= How to complete this task =
The answer must be an exact copy of the entries below, with no images in it.

[Dataset items]
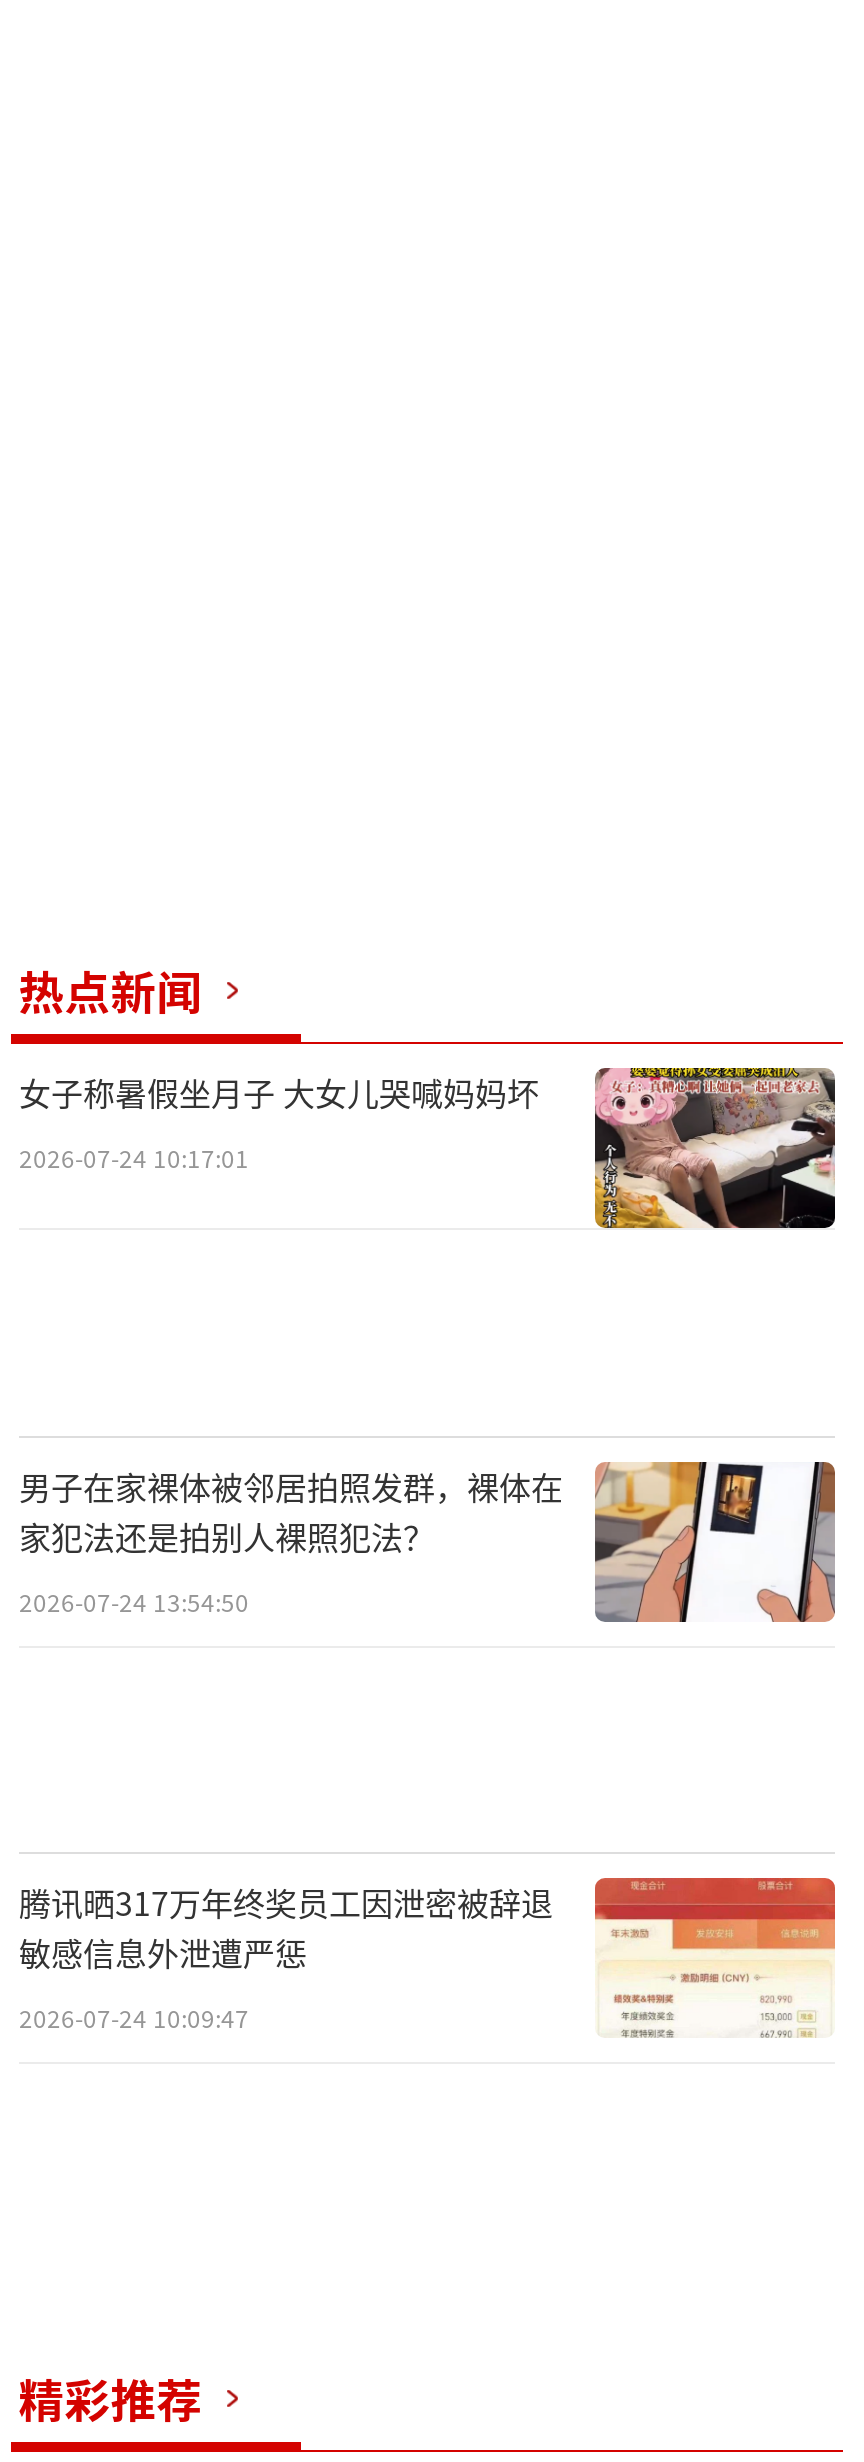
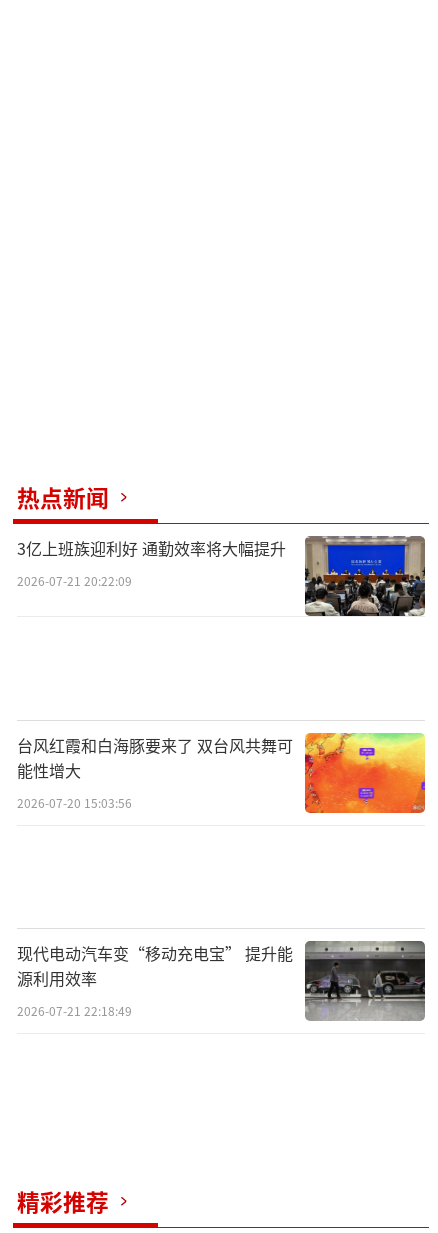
- [image]
- 女子称暑假坐月子 大女儿哭喊妈妈坏
+ [image]
+ 3亿上班族迎利好 通勤效率将大幅提升

- 2026-07-24 10:17:01
+ 2026-07-21 20:22:09

- [image]
- 男子在家裸体被邻居拍照发群，裸体在
- 家犯法还是拍别人裸照犯法？
+ [image]
+ 台风红霞和白海豚要来了 双台风共舞可
+ 能性增大

- 2026-07-24 13:54:50
+ 2026-07-20 15:03:56

- [image]
- 腾讯晒317万年终奖员工因泄密被辞退
- 敏感信息外泄遭严惩
+ [image]
+ 现代电动汽车变“移动充电宝” 提升能
+ 源利用效率

- 2026-07-24 10:09:47
+ 2026-07-21 22:18:49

= Output =
- [image]
- 女子称暑假坐月子 大女儿哭喊妈妈坏
+ [image]
+ 3亿上班族迎利好 通勤效率将大幅提升

- 2026-07-24 10:17:01
+ 2026-07-21 20:22:09

- [image]
- 男子在家裸体被邻居拍照发群，裸体在
- 家犯法还是拍别人裸照犯法？
+ [image]
+ 台风红霞和白海豚要来了 双台风共舞可
+ 能性增大

- 2026-07-24 13:54:50
+ 2026-07-20 15:03:56

- [image]
- 腾讯晒317万年终奖员工因泄密被辞退
- 敏感信息外泄遭严惩
+ [image]
+ 现代电动汽车变“移动充电宝” 提升能
+ 源利用效率

- 2026-07-24 10:09:47
+ 2026-07-21 22:18:49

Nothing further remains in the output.